----- GIVEN DATA

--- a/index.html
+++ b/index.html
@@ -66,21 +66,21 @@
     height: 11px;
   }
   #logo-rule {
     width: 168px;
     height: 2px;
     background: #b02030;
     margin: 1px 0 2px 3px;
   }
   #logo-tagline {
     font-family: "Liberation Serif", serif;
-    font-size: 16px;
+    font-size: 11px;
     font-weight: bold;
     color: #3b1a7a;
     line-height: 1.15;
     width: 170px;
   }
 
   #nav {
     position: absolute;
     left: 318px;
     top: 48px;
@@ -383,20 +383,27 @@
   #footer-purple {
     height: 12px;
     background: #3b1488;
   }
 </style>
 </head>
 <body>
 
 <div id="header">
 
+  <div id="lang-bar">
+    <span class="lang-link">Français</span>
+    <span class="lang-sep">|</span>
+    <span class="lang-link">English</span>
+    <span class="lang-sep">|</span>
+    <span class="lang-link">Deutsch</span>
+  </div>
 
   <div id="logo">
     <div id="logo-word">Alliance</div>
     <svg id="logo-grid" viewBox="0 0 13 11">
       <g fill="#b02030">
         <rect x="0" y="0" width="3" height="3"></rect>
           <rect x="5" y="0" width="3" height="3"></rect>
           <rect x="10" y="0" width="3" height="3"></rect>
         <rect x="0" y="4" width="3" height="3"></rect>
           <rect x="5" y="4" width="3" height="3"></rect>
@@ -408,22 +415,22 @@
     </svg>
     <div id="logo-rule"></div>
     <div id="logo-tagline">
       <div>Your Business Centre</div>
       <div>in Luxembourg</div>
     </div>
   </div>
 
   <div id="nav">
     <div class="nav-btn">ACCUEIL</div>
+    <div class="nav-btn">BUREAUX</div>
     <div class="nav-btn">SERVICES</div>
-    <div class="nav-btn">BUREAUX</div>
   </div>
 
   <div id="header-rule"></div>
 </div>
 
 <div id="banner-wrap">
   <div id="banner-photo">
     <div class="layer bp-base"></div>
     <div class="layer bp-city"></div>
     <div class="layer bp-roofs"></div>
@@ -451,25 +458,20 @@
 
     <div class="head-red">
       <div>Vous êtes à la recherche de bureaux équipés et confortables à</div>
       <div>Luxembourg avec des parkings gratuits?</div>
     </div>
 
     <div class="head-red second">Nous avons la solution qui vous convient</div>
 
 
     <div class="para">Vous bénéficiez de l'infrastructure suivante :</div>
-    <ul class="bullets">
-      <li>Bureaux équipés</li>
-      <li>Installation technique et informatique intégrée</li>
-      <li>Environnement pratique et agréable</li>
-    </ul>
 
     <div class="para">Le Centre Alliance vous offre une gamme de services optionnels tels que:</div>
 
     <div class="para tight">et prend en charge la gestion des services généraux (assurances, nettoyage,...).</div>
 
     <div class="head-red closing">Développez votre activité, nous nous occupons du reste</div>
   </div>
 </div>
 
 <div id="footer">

----------

[ACTION ITEM] What you should output is every line of the records above, from the first through the line containing "line-height: 1.15;", unchanged.

[EXERCISE RESPONSE]
--- a/index.html
+++ b/index.html
@@ -66,21 +66,21 @@
     height: 11px;
   }
   #logo-rule {
     width: 168px;
     height: 2px;
     background: #b02030;
     margin: 1px 0 2px 3px;
   }
   #logo-tagline {
     font-family: "Liberation Serif", serif;
-    font-size: 16px;
+    font-size: 11px;
     font-weight: bold;
     color: #3b1a7a;
     line-height: 1.15;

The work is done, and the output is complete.